Creating a character can be difficult sometimes. Yet other times it can be very easy.
Personally, I mostly seem to find a character first and as I write a little about them a story begins to develop around them organically.
I often find characters who have played a minor role in one book can develop further in my mind until they become the main character in another book.
This is particularly so for my Liverpool series of books.
I recently completed and published another in the series. This one is a novella called ‘Sweet Little Things.’
The main character in this story is one of those who evolved in my mind from a very old memory.
When I was a little girl, growing up in Liverpool, I used to sometimes see an old lady passing by.
She always wore a scarf with scraps of long straggly hair hanging down.
Her coat was in tatters and the little bit you could see of her face was very dirty.
She never spoke to anyone that I remember and always kept her head down.
She was a real-life Eleanor Rigby and she stuck with me.
I can’t think about my childhood in Liverpool without her image appearing in my mind so this year I decided to write a story about her.
At first, I had no idea who she was or what her story was.

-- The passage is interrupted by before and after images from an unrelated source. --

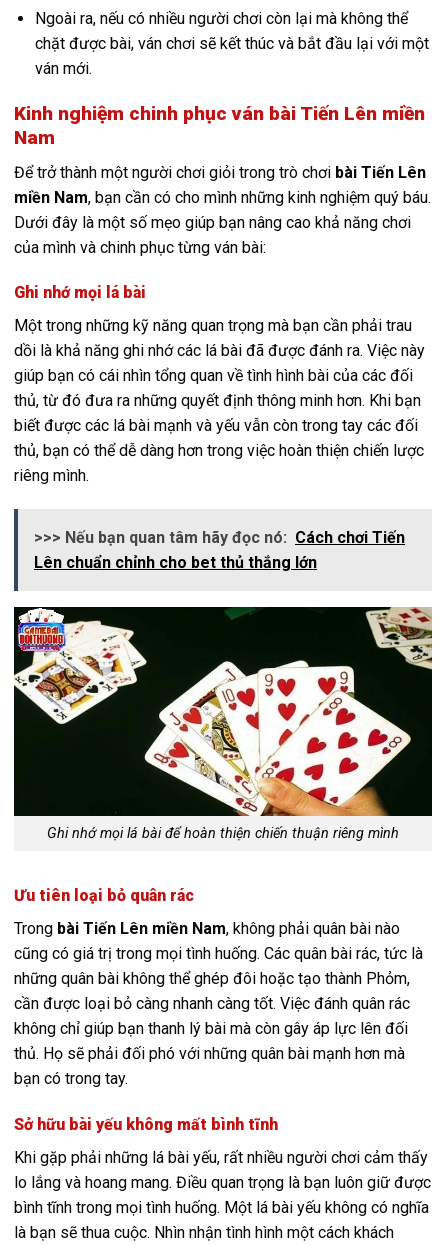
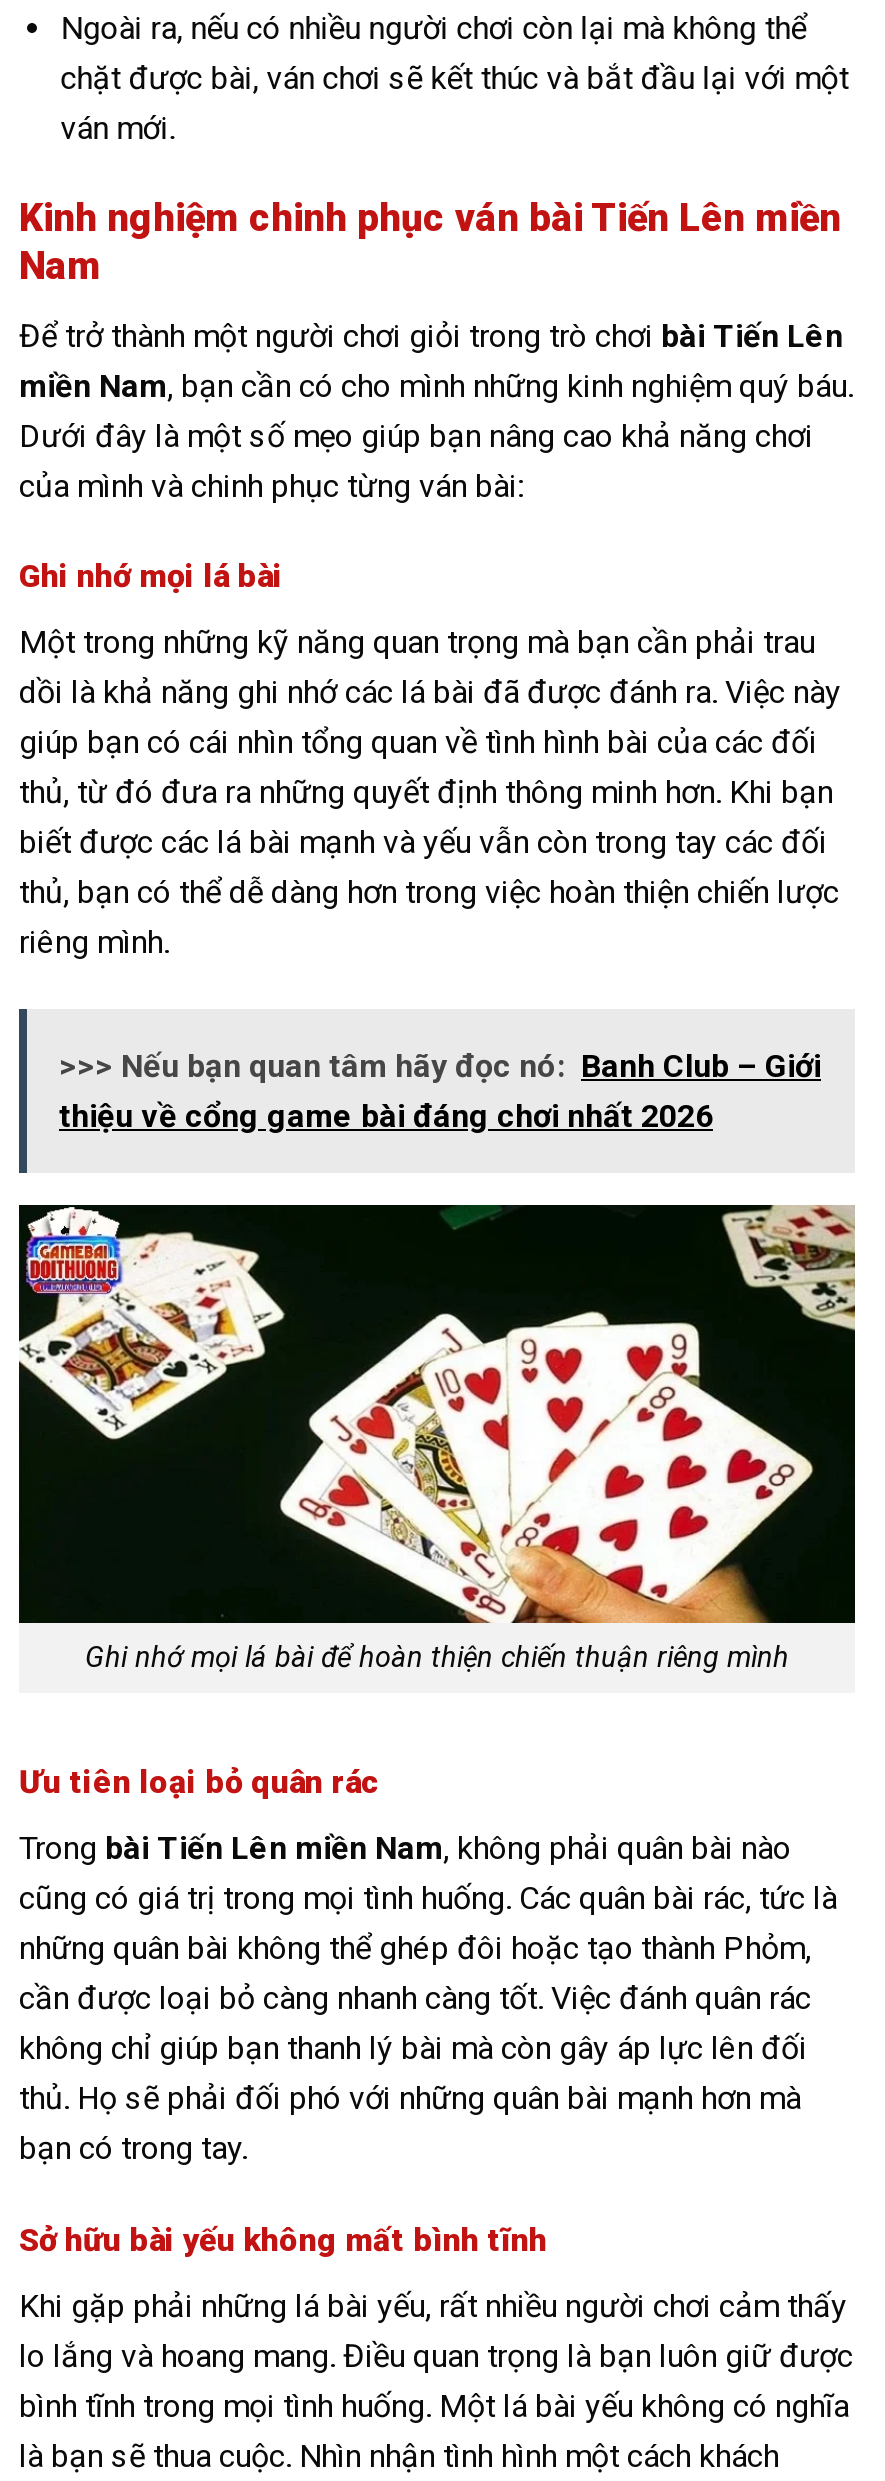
- >>> Nếu bạn quan tâm hãy đọc nó: Cách chơi Tiến
- Lên chuẩn chỉnh cho bet thủ thắng lớn
+ >>> Nếu bạn quan tâm hãy đọc nó: Banh Club – Giới
+ thiệu về cổng game bài đáng chơi nhất 2026
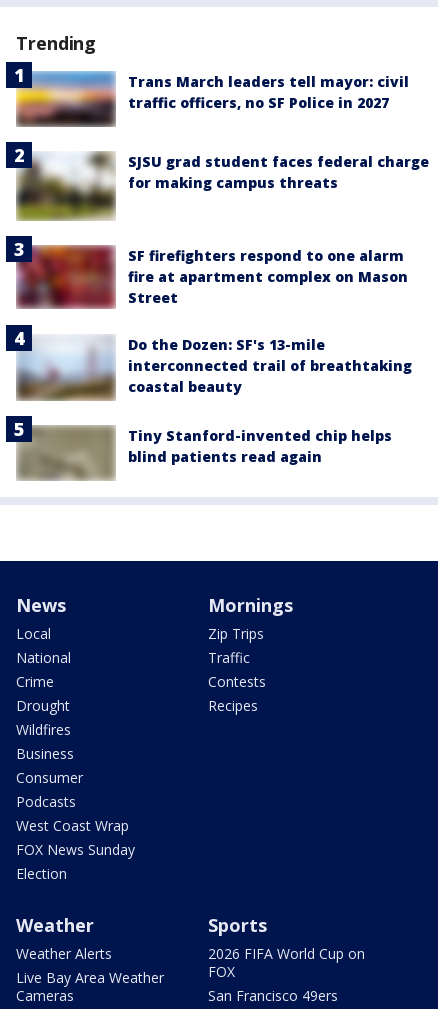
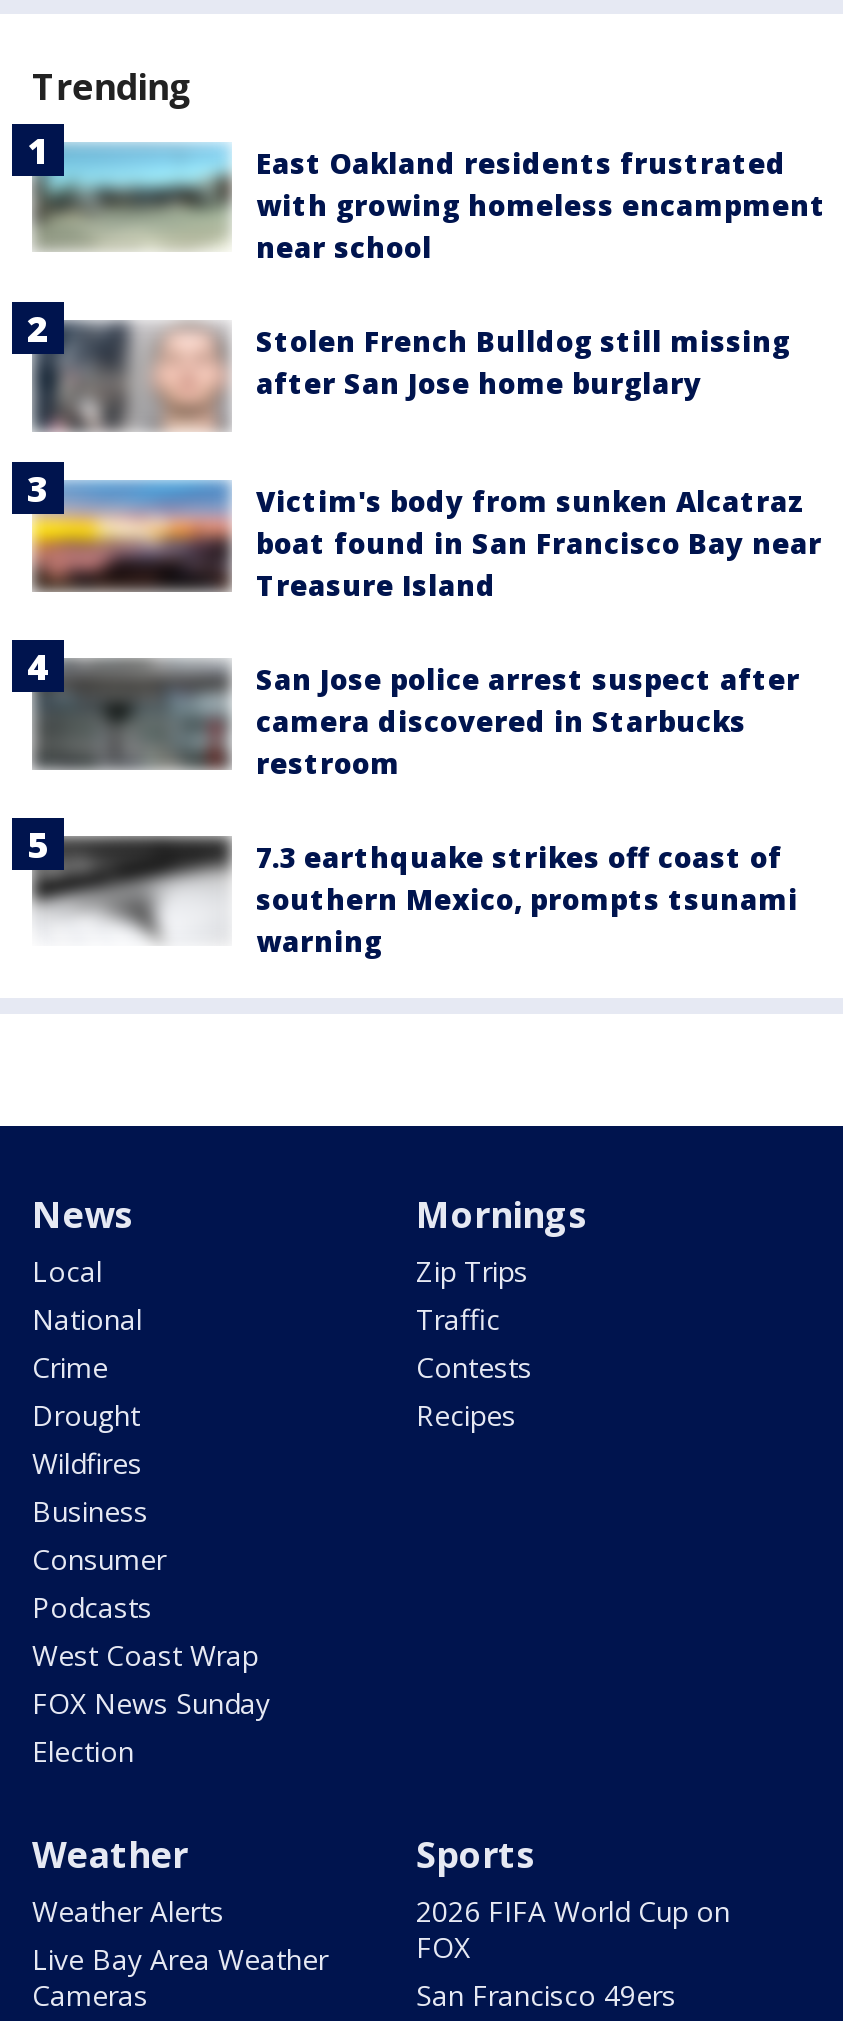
- [image]
- Trans March leaders tell mayor: civil
- traffic officers, no SF Police in 2027
+ [image]
+ East Oakland residents frustrated
+ with growing homeless encampment
+ near school

- [image]
- SJSU grad student faces federal charge
- for making campus threats
+ [image]
+ Stolen French Bulldog still missing
+ after San Jose home burglary

- [image]
- SF firefighters respond to one alarm
- fire at apartment complex on Mason
- Street
+ [image]
+ Victim's body from sunken Alcatraz
+ boat found in San Francisco Bay near
+ Treasure Island

- [image]
- Do the Dozen: SF's 13-mile
- interconnected trail of breathtaking
- coastal beauty
+ [image]
+ San Jose police arrest suspect after
+ camera discovered in Starbucks
+ restroom

- [image]
- Tiny Stanford-invented chip helps
- blind patients read again
+ [image]
+ 7.3 earthquake strikes off coast of
+ southern Mexico, prompts tsunami
+ warning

But, once I began writing about her the story unfolded in my mind.
She came to life.
I’d known she was lonely but as I wrote I realized just how intense her loneliness was.
Loneliness became the theme of the book and the story became one of how to break her isolation.
As I wrote I discovered that my character had been happily married but that she had been the quiet partner while her husband had done the talking.
When he was killed in an accident she’d found herself alone.
She was unable to find ways to communicate with others and became isolated.
Of course, I didn’t want to begin and end a story with the main character still in the same position.
A character needs to progress in a story. I wanted my character to find a way back into the world and for that to happen some event had to occur.
That event was the arrival of a teenaged mother with a young mixed-race son. The development of an unlikely friendship between them amidst racial tensions became the focus of the story.
It wouldn’t be a very interesting story if everything was plain sailing and there were some natural barriers to their friendship. I introduced these in the form of a misunderstanding.
I won’t tell you more because obviously, I don’t want to spoil the story.
If you want to know more the book is available on Amazon now.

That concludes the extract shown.